Agent evaluation

Test your AI agents systematically with question sets. Run evaluations, track results over time, and identify improvement opportunities to ensure reliable agent responses.

4 min read

What is Agent Evaluation?

Agent Evaluation helps you test how your agent responds to a large set of questions.

Use it for:

  • Quality assurance before launching your agent
  • Identifying areas where your agent needs improvement
  • Regression testing after making changes to your knowledge base
  • Benchmarking agent performance over time

Agent Evaluation InterfaceAgent Evaluation Interface

Getting Started

1. Select an Agent

Choose which agent you want to evaluate from the Agent dropdown at the top of the page.

2. Choose Test Language

Select the language for your test questions:

  • EN - English
  • FR - French

Your set of questions in english and in french are separate and the agent will respond in the same language as the question.

Adding Questions

You can:

  • type your questions manually
  • import a file of questions
  • ask the platform to generate questions for you

Uploading Questions

Supported formats: CSV or TXT files

  1. Click Upload Questions
  2. Select a .csv or .txt file from your computer
  3. Questions should be one per line/row
  4. For CSV files, use only the first column (delete any extra columns)
  5. If your question already exists in your set it will simply not be added so you don't have duplicates

Important notes:

  • Maximum 50 questions per test run
  • If uploading from spreadsheet software (Excel, Numbers), export as CSV first
  • Files are automatically saved to your question set

Option B: Generate Questions

Let the system automatically generate questions from your agent's knowledge base:

  1. Click Generate Questions
  2. Choose the number of questions (5-50)
  3. Select content types to include (documents, files, web sources)
  4. Review the generated questions
  5. Select which ones to keep and click Add Selected

To give you a complete picture of your agent's performance, the evaluation feature generates a mix of relevant and off-topic questions.
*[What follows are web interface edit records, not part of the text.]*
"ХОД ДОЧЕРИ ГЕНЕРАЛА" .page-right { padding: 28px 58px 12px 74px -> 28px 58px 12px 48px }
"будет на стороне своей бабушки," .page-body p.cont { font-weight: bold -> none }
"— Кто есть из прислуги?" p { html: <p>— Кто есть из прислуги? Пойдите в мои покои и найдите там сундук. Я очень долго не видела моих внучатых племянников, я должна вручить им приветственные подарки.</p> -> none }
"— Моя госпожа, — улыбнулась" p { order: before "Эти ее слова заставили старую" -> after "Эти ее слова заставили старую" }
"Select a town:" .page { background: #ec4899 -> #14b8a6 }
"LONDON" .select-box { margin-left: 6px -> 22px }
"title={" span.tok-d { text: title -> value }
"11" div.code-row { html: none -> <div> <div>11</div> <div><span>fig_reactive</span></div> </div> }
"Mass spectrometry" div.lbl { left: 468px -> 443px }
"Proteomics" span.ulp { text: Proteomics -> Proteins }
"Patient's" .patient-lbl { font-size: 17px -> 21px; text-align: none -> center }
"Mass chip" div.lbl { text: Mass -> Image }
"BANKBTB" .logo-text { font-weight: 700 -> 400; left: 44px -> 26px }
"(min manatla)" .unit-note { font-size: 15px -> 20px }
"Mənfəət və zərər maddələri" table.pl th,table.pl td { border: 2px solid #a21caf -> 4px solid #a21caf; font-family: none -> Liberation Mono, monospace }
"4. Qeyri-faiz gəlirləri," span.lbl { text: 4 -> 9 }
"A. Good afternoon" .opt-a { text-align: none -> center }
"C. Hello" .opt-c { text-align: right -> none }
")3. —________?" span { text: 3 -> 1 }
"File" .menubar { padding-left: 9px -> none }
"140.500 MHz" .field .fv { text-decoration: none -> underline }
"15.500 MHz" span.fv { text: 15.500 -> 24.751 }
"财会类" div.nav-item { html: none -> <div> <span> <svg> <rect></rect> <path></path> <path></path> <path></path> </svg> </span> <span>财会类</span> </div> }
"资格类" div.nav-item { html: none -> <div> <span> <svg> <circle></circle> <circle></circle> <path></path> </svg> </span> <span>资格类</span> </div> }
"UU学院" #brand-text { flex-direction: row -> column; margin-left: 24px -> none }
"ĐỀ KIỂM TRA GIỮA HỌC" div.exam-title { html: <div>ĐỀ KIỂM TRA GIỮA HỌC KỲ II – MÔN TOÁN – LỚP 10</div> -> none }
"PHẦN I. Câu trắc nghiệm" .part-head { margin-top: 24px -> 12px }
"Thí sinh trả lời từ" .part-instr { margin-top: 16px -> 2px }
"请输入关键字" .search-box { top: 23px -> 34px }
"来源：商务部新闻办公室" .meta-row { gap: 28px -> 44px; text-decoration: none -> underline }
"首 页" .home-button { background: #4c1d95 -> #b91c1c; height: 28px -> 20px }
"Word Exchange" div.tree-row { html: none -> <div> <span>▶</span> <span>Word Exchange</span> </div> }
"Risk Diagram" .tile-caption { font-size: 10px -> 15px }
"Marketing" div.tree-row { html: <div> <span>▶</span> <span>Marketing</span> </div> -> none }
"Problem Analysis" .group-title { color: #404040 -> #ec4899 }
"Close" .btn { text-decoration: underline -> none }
This helps you see how well your agent handles queries that fall outside its intended scope.

Managing Your Question Set

Once you have questions loaded, you can:

  • Select/deselect questions using checkboxes (only selected questions will run)
  • Edit question text by clicking on it
  • Delete questions you don't need
  • Add new questions manually using the "+ Add Question" button

Download Questions

Export your questions as a CSV file using the Download Questions button. Useful for:

  • Backing up your question set
  • Sharing with team members
  • Editing in bulk using a spreadsheet

Running Tests

Start a Test

  1. Ensure you have questions selected (checkboxes checked)
  2. Click the Run Test button
  3. Watch real-time progress as each question is answered
  4. Results appear one by one as they complete

Maximum: 50 questions per run You can only run one evaluation at a time for a specific agent across your organisation.

During Test Execution

You'll see:

  • Progress bar showing completion status
  • Live results appearing as each question finishes
  • Execution time for each response
  • Success/failure indicators

Stop a Running Test

If you need to stop a test before completion:

  1. Click the Stop button in the progress area
  2. Wait for the system to safely stop processing
  3. Partial results will be preserved

Understanding Results

For Each Question-Response Pair

Click any question to expand and view:

Response Details:

  • Full agent response (with markdown formatting)
  • Execution time (how long it took to generate)
  • Tools used (search, document retrieval, etc.)
  • Sources cited (documents or web pages)

Feedback Options:

  • Thumbs up - Good response
  • Thumbs down - Problematic response (add details about why)

Feedback Details

When you mark a response as negative, you can add specific notes:

  • What was wrong with the response
  • What you expected instead
  • Any patterns you notice

This feedback helps you identify:

  • Knowledge gaps in your agent
  • Questions that need better training data
  • Common failure patterns

Export Results

Download test results as CSV using the Download Results button.

The export includes:

  • Question text
  • Agent response
  • Success/failure status
  • Execution time
  • Error messages (if any)
  • Feedback ratings

History Tab

View Past Test Runs

Switch to the History tab to see all previous evaluations:

Run List View:

  • Date and time of each run
  • Status (Completed, Stopped, In Progress, Error)
  • Total questions tested
  • Success/failure counts

Run Details View:

  1. Click any run to see detailed results
  2. Expand individual question-response pairs
  3. Add feedback to past responses
  4. Export specific run results as CSV

Pagination

  • Runs list: 10 runs per page
  • Run details: 50 results per page

Use the pagination controls at the bottom to navigate through larger result sets.

Best Practices

Creating Effective Question Sets

  • Cover different topics from your knowledge base
  • Include edge cases and tricky questions
  • Mix simple and complex questions
  • Test common user queries

Regular Testing Schedule

Consider running evaluations:

  • Before major releases or updates
  • After adding new content to knowledge base
  • When users report issues with specific topics
  • Monthly for quality monitoring

Troubleshooting

"Maximum of 50 questions reached"

You've selected too many questions. Uncheck some questions or split into multiple test runs.

"Test already running"

Another test is in progress. Wait for it to complete or stop it first.

File Upload Errors

"Invalid file type"

  • Use only .csv or .txt files
  • If using spreadsheet software, export as CSV

"Multiple columns detected"

  • Delete all columns except the first (questions) column
  • Or save as plain text (.txt) with one question per line

"No questions found"

  • Check that your file isn't empty
  • Ensure each row contains text

Cannot See Results

If a test is running but you don't see results:

  1. Check the History tab
  2. Look for the in-progress run
  3. Click Reconnect to resume viewing live results

Limits and Constraints

  • Max questions per run: 50
  • Max questions stored: 100 per agent
  • File size: Reasonable CSV/TXT files only
  • Concurrent runs: One test per agent at a time